***** Data for this task *****

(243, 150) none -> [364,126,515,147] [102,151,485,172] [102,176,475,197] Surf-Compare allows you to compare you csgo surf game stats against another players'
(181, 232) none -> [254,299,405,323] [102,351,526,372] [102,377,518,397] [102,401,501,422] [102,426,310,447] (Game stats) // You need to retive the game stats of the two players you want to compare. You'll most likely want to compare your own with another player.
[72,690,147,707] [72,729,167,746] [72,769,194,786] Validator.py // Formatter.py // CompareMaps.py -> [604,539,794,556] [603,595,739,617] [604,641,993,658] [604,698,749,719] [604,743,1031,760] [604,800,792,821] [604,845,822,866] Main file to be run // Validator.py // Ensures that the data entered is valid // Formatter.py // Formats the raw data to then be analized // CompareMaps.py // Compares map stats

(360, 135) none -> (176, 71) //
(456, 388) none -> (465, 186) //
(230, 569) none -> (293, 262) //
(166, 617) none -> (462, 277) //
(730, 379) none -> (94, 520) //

*****

• **Problem description**: The required answer is the number of lines in the listing above that contain the word "players", with nothing added.

• **Answer area**: 2